Still, as long as there's "intermediate" files and a way to call external programs sequentially on those, I think there should be a way to make it work.
Quote:- installation issues (if you make a c program, someone else a .net program and another person a perl script, anyone running the engine would need to compile the C, have a .net and perl interpreter, and get all this working together in a pipeline.
Well, we'll provide the source code, but if we also provide binaries for every module, final users should have it relatively easy?
Quote:- code re-use. Probably quite a bit of events use similar pieces of code, if only for manipulating the data structure. If we use different languages, this will become really difficult.
Yup. I'm guessing things like "point-in-circle" and "point-in-poly" will be needed in many different places. So, hmmmm...
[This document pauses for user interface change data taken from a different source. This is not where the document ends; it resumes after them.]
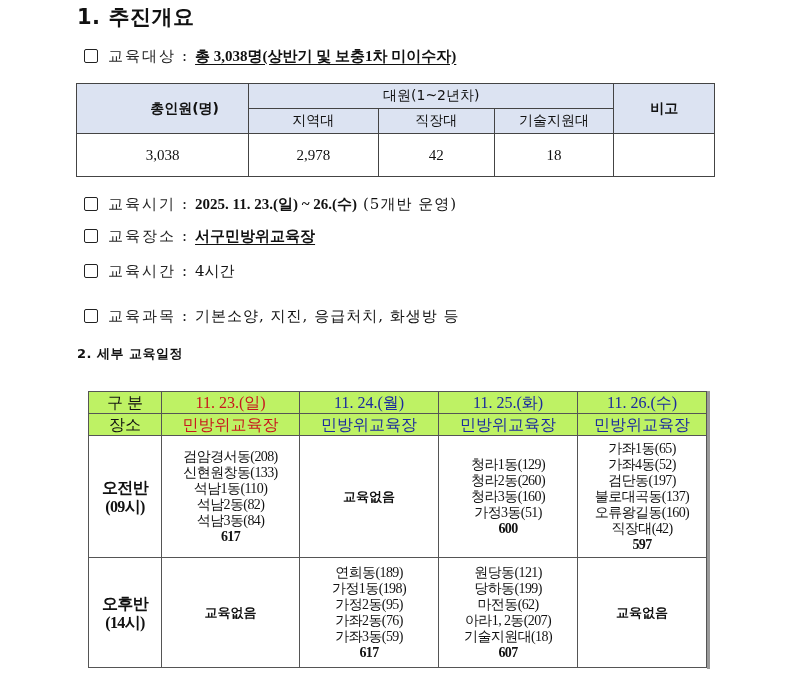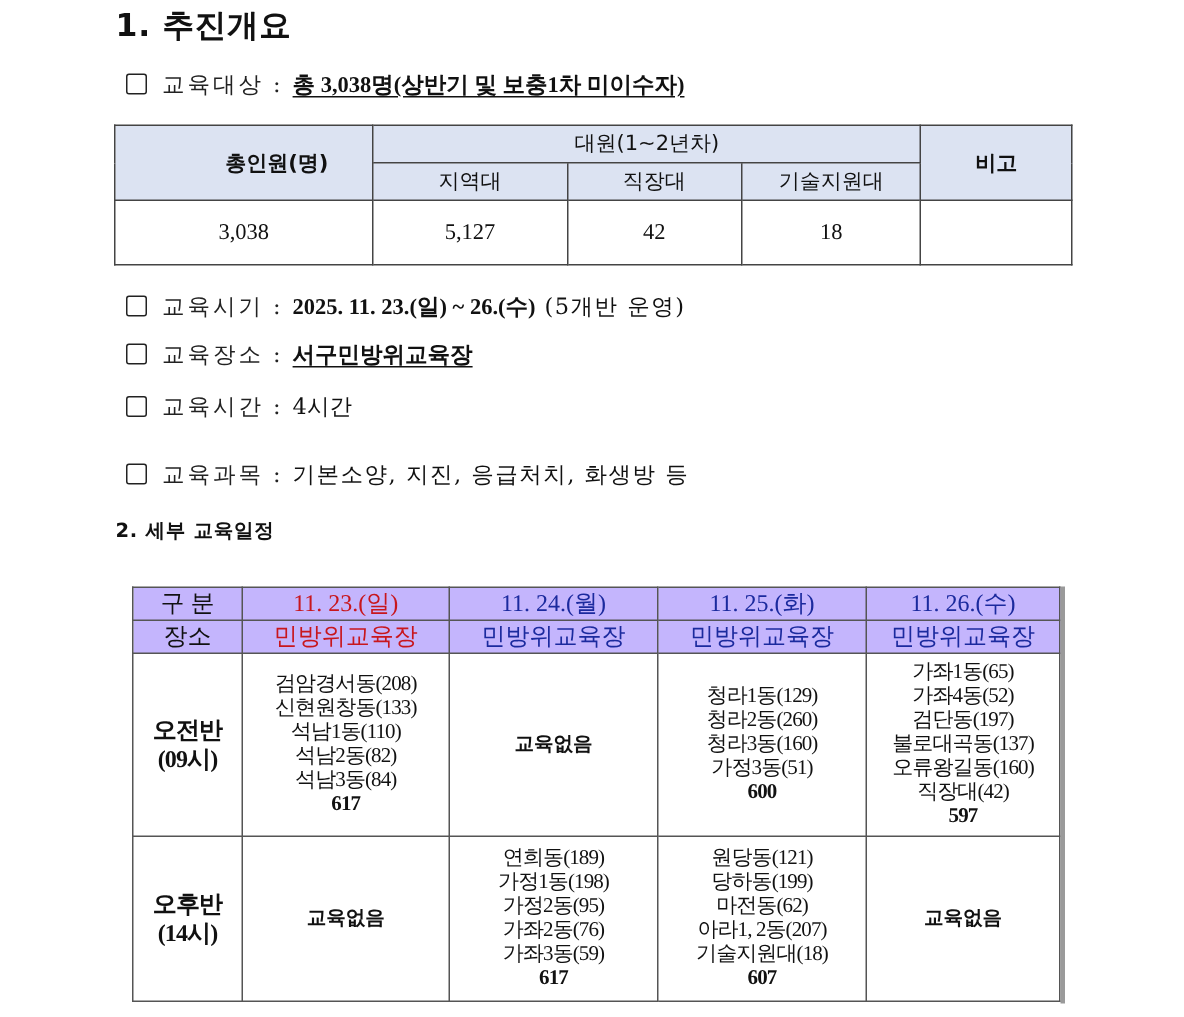--- a/index.html
+++ b/index.html
@@ -61,7 +61,7 @@
   </tr>
   <tr>
     <td class="num">3,038</td>
-    <td class="num">5,127</td>
+    <td class="num">2,978</td>
     <td class="num">42</td>
     <td class="num">18</td>
     <td class="num"></td>

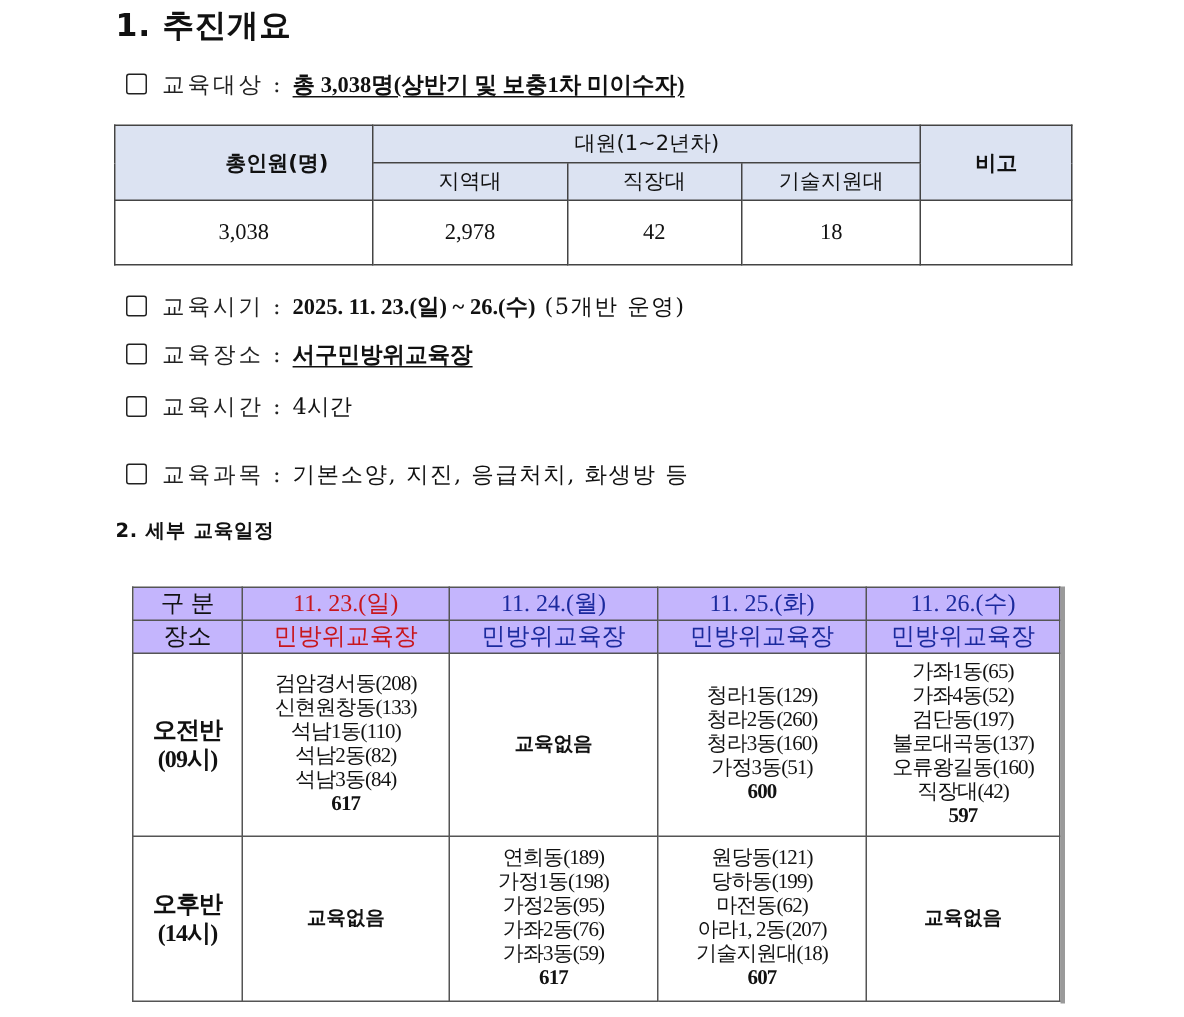--- a/index.html
+++ b/index.html
@@ -26,7 +26,7 @@
 
   #sched { left:88px; top:391px; width:619px; font-size:14px; font-family:"Liberation Serif","DejaVu Serif",serif; }
   #sched td { border:1px solid #555; text-align:center; padding:0; vertical-align:middle; line-height:16px; }
-  #sched tr.hdr td { background:#c4b5fd; height:21px; font-size:16px; }
+  #sched tr.hdr td { background:#bef264; height:21px; font-size:16px; }
   #sched .red { color:#c8161d;margin-top:11px; }
   #sched .blue { color:#1b2a9e; }
   #sched .rowlbl { font-size:16px; line-height:19px;font-weight:bold; }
About data manipulation, there's always the option of using intermediate data files, in true unix-like tradition. Not pretty but it works. It would be better if each module could be handed down its input data from memory, but that's a bonus that can be solved/refactored later.
Quote:What I meant with a "modular architecture" is to split the project up into a number of components, but the "engine" would be one of the components; "client", "automation", "turn processing", "AI" being other components.
I smell a possible semantics issue here. When I read "modular" I get instantly thinking into splitting the entire Order of Events in very very fine slices, easily coded slices, teensy tiny chunks of functionality that later somehow get linked together by higher-up "engines".
Edit: hmmmmmm, very finely grated cheese in the morning! Victory!
[Updated on: Sun, 01 June 2014 13:44]
So many Stars, so few Missiles!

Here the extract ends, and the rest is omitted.